Empathy, active listening, and cultural sensitivity are essential to serving vulnerable populations in our community.

● Business / Administration

Client-focused and operational roles require communication, time management, and problem-solving as core competencies.

● Trades / Technical roles

Even though trades and technical jobs involve an intensive technical component, communication, accountability, and team collaboration are considered important skills on job sites and in workshops/brands.

Ways for Students to Build Soft Skills

✅ Volunteer or Intern

Get into actual environments as early as possible. Even short internships or voluntary work develop applied skills.

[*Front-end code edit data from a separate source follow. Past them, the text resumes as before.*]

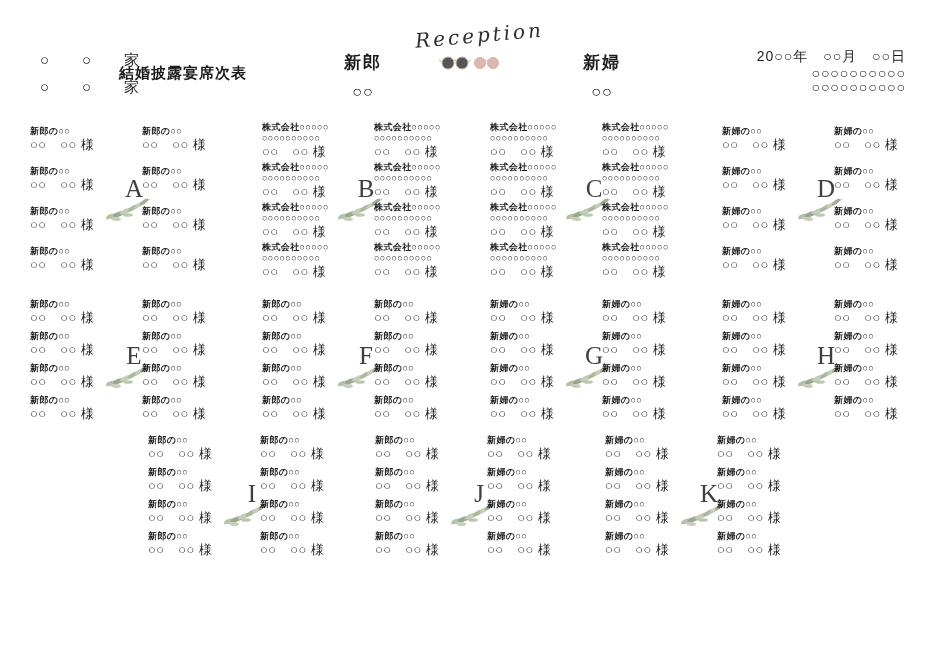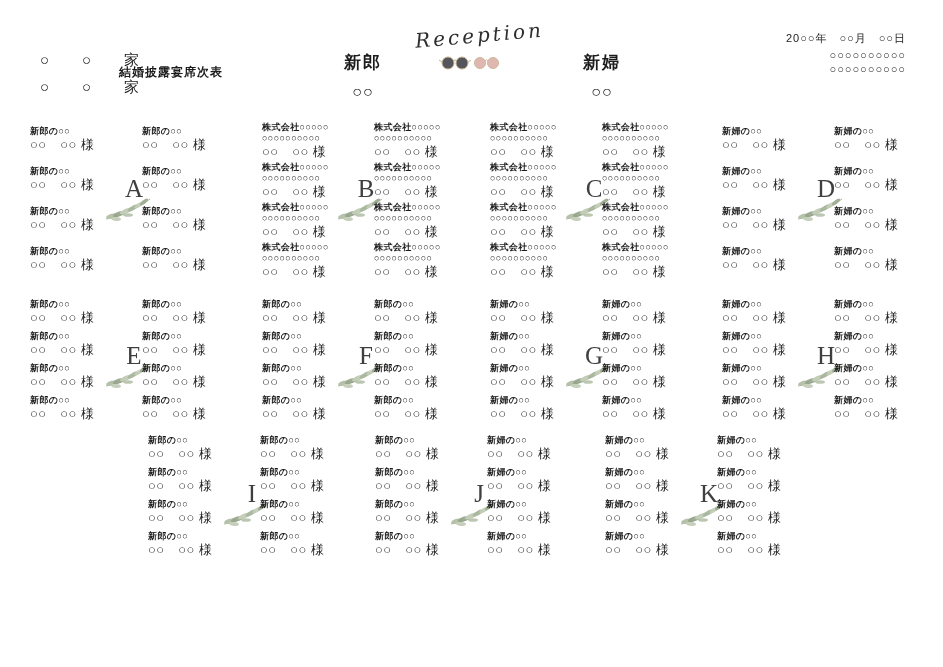--- a/index.html
+++ b/index.html
@@ -2,30 +2,30 @@
 <html><head>
 <meta charset="utf-8">
 <style>
   html,body{margin:0;padding:0;background:#fff;}
   .page{
     position:relative;width:943px;height:667px;background:#ffffff;overflow:hidden;
     font-family:"Liberation Sans",sans-serif;color:#1c1c1c;
   }
   
   .family-block{position:absolute;left:40px;top:46px;font-size:15px;letter-spacing:9px;line-height:27px;color:#1c1c1c;}
-  .chart-title{position:absolute;left:119px;top:64px;font-size:12px;font-weight:700;letter-spacing:1px;}
+  .chart-title{position:absolute;left:119px;top:64px;font-size:15px;font-weight:700;letter-spacing:1px;}
   .person{position:absolute;text-align:center;}
   .person.groom{left:344px;top:51px;}
   .person.bride{left:559px;top:51px;margin-left:24px;}
   .person-label{font-size:17px;font-weight:700;letter-spacing:2px;}
   .person-name{font-size:16px;margin-top:9px;letter-spacing:1px;}
   .center-deco{position:absolute;left:415px;top:24px;width:110px;text-align:center;}
   .script{font-family:"DejaVu Serif",serif;font-style:italic;font-size:20px;letter-spacing:3px;color:#2e2e2e;transform:rotate(-5deg);}
   .glasses-wrap{margin-top:4px;}
-  .date-block{position:absolute;right:37px;top:31px;text-align:right;font-size:11px;line-height:14px;letter-spacing:1px;}
+  .date-block{position:absolute;right:37px;top:49px;text-align:right;font-size:14px;line-height:14px;letter-spacing:1px;}
   .date-line{margin-bottom:3px;}
   
   .footer-note{position:absolute;left:516px;top:619px;font-size:9.5px;font-weight:700;letter-spacing:.3px;}
   
   .table-group{position:absolute;width:200px;}
   .row1{top:118px;height:162px;}
   .row2{top:297px;height:120px;}
   .row3{top:433px;height:126px;}
   .t-A{left:30px;}  .t-B{left:262px;} .t-C{left:490px;} .t-D{left:722px;}
   .t-E{left:30px;}  .t-F{left:262px;} .t-G{left:490px;} .t-H{left:722px;}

Join Group Projects or Groups

University or TAFE students can develop teamwork and leadership experience in low-risk situations.

Seek feedback

Receiving constructive feedback from mentors, educators, or placement coordinators allows practice in resilience and adaptability.

In conclusion: The Future is Human.

As AI and automation widely adapt into our standard practice, it is the human-centered skills that will differentiate job seekers and professionals from each other. The new currency for careers and our job seekers is no longer ‘knowledge’, it is ‘empathy’. ‘Not nutrients’, it is ‘wisdom', ‘Not capacity’, it is 'adaptability'. SkilTrak is proud to be in this shift. By supporting our placements, mentoring, and workplace readiness to develop the next generation not just for jobs, but for dynamic human-centred careers.